Pivotal Role of Intestinal Microbiota and Intraluminal Metabolites for the Maintenance of Gut–Bone Physiology

Abstract

Intestinal microbiota, and their mutual interactions with host tissues, are pivotal for the maintenance of organ physiology. Indeed, intraluminal signals influence adjacent and even distal tissues. Consequently, disruptions in the composition or functions of microbiota and subsequent altered host–microbiota interactions disturb the homeostasis of multiple organ systems, including the bone. Thus, gut microbiota can influence bone mass and physiology, as well as postnatal skeletal evolution.
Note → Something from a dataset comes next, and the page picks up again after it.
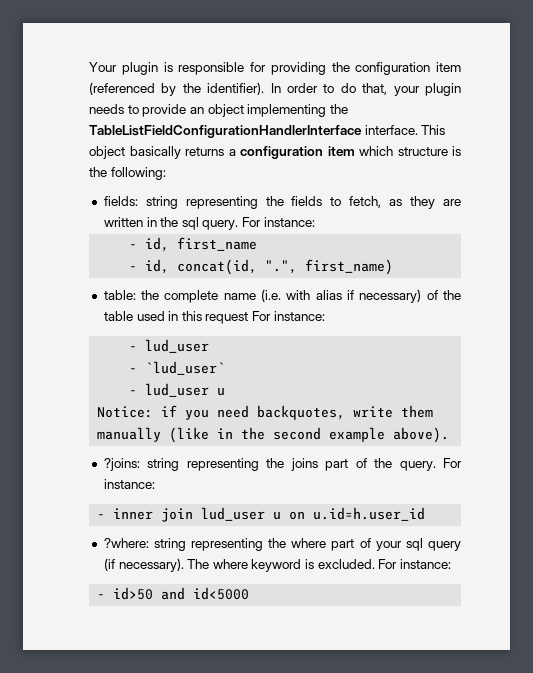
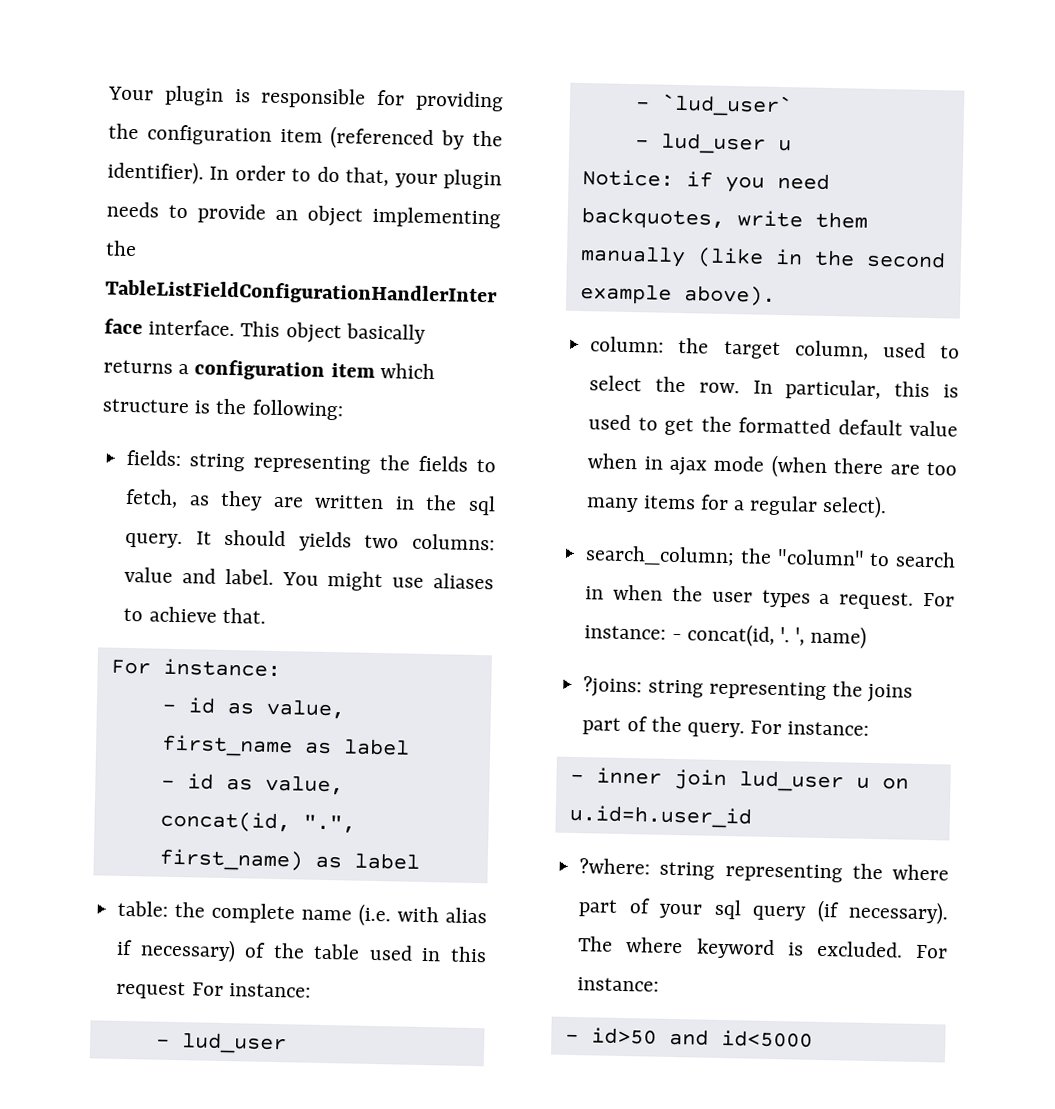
[242,217,315,227] [129,237,170,252] For instance: // - id, -> [195,529,495,552] [124,566,495,592] [123,606,266,624] [110,658,281,678] [161,697,346,720] It should yields two columns: value and label. You might use aliases to achieve that. // For instance: // - id as value,
[129,259,170,274] // - id, -> [303,738,410,756] [160,773,344,796] as label // - id as value,
(394, 267) none -> [314,852,420,870] as label
(450, 435) none -> [590,336,960,360] [589,375,959,401] [588,414,958,437] [587,453,957,478] [586,494,888,519] [585,545,956,568] [585,584,955,610] [584,623,868,649] // column: the target column, used to select the row. In particular, this is used to get the formatted default value when in ajax mode (when there are too many items for a regular select). // search_column; the "column" to search in when the user types a request. For instance: - concat(id, '. ', name)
Alterations in nutrient or electrolyte absorption, metabolism, or immune functions, due to the translocation of microbial antigens or metabolites across intestinal barriers, affect bone tissues, as well. Intestinal microbiota can directly and indirectly alter bone density and bone remodeling. Intestinal dysbiosis and a subsequently disturbed gut–bone axis are characteristic for patients with inflammatory bowel disease (IBD) who suffer from various intestinal symptoms and multiple bone-related complications, such as arthritis or osteoporosis. Immune cells affecting the joints are presumably even primed in the gut. Furthermore, intestinal dysbiosis impairs hormone metabolism and electrolyte balance. On the other hand, less is known about the impact of bone metabolism on gut physiology. In this review, we summarized current knowledge of gut microbiota, metabolites and microbiota-primed immune cells in IBD and bone-related complications.